Publicado no Jornal da Tarde, 16/04/2003.
O hamburger e os empregos
Será que a era do hamburger está no fim? Parece que não. Mas as pesquisas recentes mostram que ele está em franca decadência. O bombardeio contra ele é contínuo.
Nos Estados Unidos, o número de adolescentes obesos dobrou nos últimos 20 anos. Em 2012, se nada mudar, 70% dos americanos serão obesos. No Brasil é parecido.
O que mais floresce no momento é a indústria de ações contra as lanchonetes americanas que vendem gorduras enfeitadas com alface e tomates, em especial, o McDonald’s. Os reclamantes alegam ter contraído doenças coronarianas (e outras) devido à má qualidade daquele alimento.
Nas escolas dos Estados Unidos, Europa, Japão e Austrália os hamburgers foram substituídos por refeições menos gordurosas, subsidiadas por programas oficiais com vistas a criar hábitos de uma alimentação mais saudável. Só o programa federal americano sobre a merenda escolar distribui US$ 10 bilhões para que as escolas difundam entre seus alunos, refeições abundantes em frutas e grãos.
O MacDonald’s já fez de tudo para reverter a sua posição: baixou preços, criou novos produtos, remodelou lojas, etc. Nada deu certo. Para piorar, a empresa virou um símbolo mundial do americanismo, sob franco ataque.
Conseqüência? Nos últimos cinco anos, as vendas mundiais do McDonalds estão caindo 2% ao ano. As ações da empresa perderam mais de 50% do seu valor. O crescimento do número de suas filiais caiu 40% em 2002. Muitas lojas fecharam. No Japão, foram 176 das 2.800 existentes. Poucos estão dispostos a pagar franquias caríssimas para amargar prejuízos.
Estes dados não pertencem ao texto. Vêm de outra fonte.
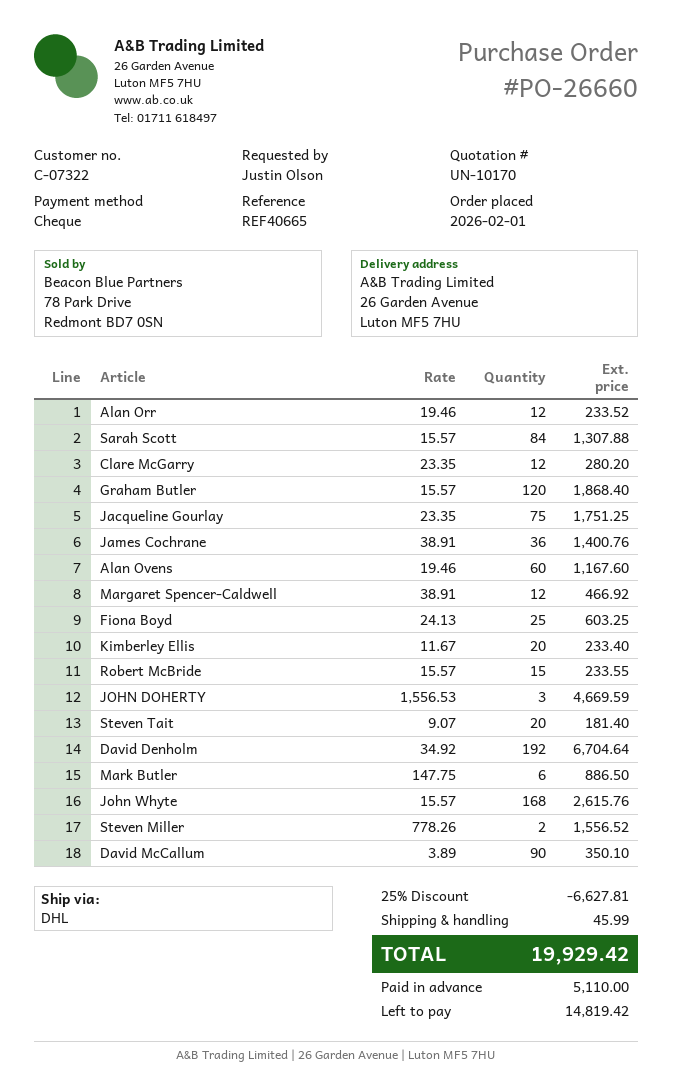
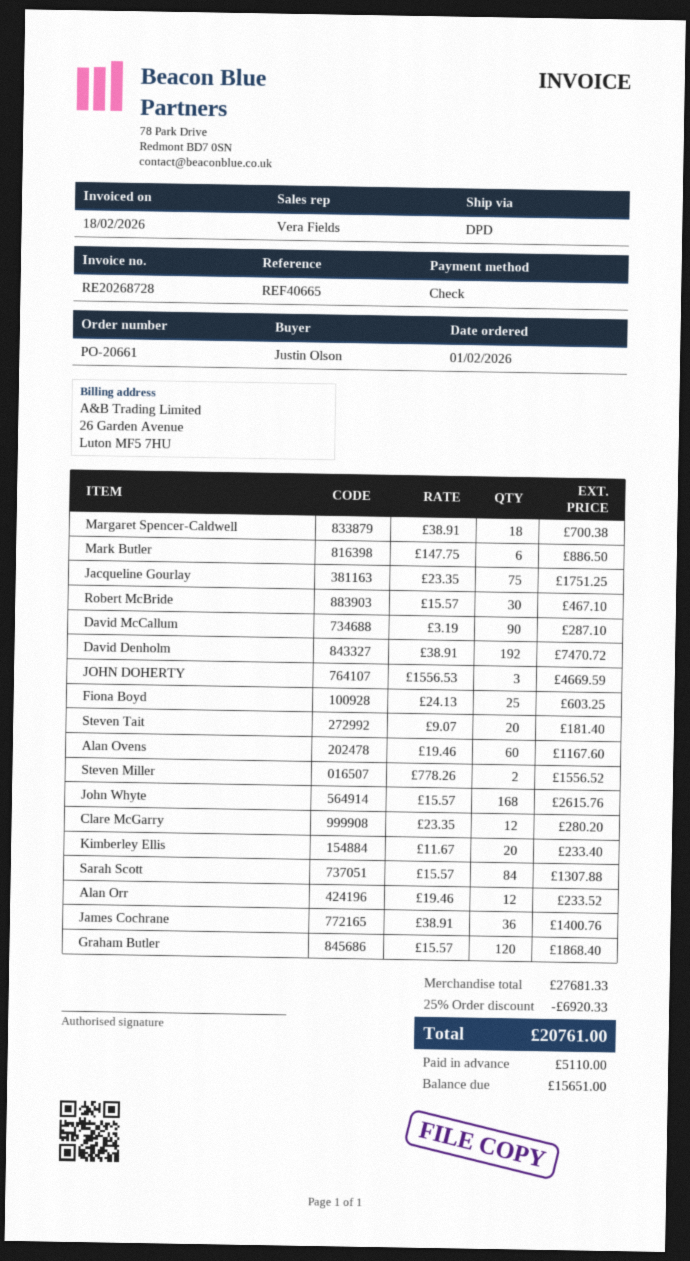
order number: PO-26660 -> PO-20661
shipping method: DHL -> DPD
Margaret Spencer-Caldwell: 12 x 38.91 = 466.92 -> 18 x 38.91 = 700.38
Robert McBride: 15 x 15.57 = 233.55 -> 30 x 15.57 = 467.10
David Denholm: 192 x 34.92 = 6704.64 -> 192 x 38.91 = 7470.72
David McCallum: 90 x 3.89 = 350.10 -> 90 x 3.19 = 287.10
discount: 25% = 6627.81 -> 25% = 6920.33
shipping: 45.99 -> none
total: 19929.42 -> 20761.00
balance: 14819.42 -> 15651.00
Essa derrocada está sendo muito rápida. Afinal, trata-se de um império que, em 40 anos, plantou suas colunas em mais de 100 países, criando uma rede de 30 mil lojas.
Considerando que essa rede gera um milhão de postos de trabalho diretos e indiretos, a desmoralização do hamburger pode devastar empregos. O que será do futuro?
Ao que tudo indica, as pessoas que se afastam do hamburger tem vários motivos, além do alimentar. Tudo indica que elas se cansaram da monotonia daquela refeição. Aliás, esse foi sempre um paradoxo para os quais os pesquisadores nunca tiveram uma resposta convincente. Como explicar que os americanos, que são tão individualistas, abraçaram uma alimentação tão padronizada?
O paradoxo está se desvendando porque a realidade está mudando, não só no setor de alimentação. Para ampliar mercado, a Nike, por exemplo, foi forçada a vender muitos de seus tênis sem a sua famosa marca. As lojas GAP vendem roupas sem sua tradicional etiqueta.
No caso dos sanduíches, as pesquisas indicam. Igualmente, um deslocamento das preferências, que passam dos sanduíches padronizados para sanduíches personalizados. Daí o sucesso das lanchonetes que dão ao cliente a liberdade de montar o sanduíche com os ingredientes que desejam. Esse é o caso das lanchonetes tipo "delicatessen" ou até mesmo dos restaurantes que servem comida pronta e a quilo - o que também ocorre no Brasil e outros países.
Nos Estados Unidos, a proliferação dessas lojas superou, em muito, a decadência das que ficaram estacionadas com a oferta padrão. Com isso, os empregos também se deslocaram de um lado para o outro.
Ma a identificação desse deslocamento é difícil porque nas empresas de refeições padronizadas, há uma grande cadeia produtiva visível, integrada e preparada para entregar no balcão um Big-Mac absolutamente igual aos que são servidos no resto do mundo.
No mercado de refeições personalizadas e na alimentação diversificada das escolas, os empregos envolvidos são dispersos, entram em vários setores da economia, e se localizam até mesmo em países distintos como é o caso do cliente que decide montar um sanduíche com queijo suíço, salame alemão, aliche portuguesa, azeitonas chilenas e pão italiano - um sanduíche globalizado.
Em outras palavras, o declínio da era do hamburger não pode ser visto como uma catástrofe para os empregos. Estes tenderão a se diversificar em conteúdo e dispersar em geografia. Oxalá isso venha a ser feito como um subproduto de um processo de precioso valor: a melhoria da qualidade da alimentação humana, a redução de doenças e o fim da indústria das batalhas judiciais.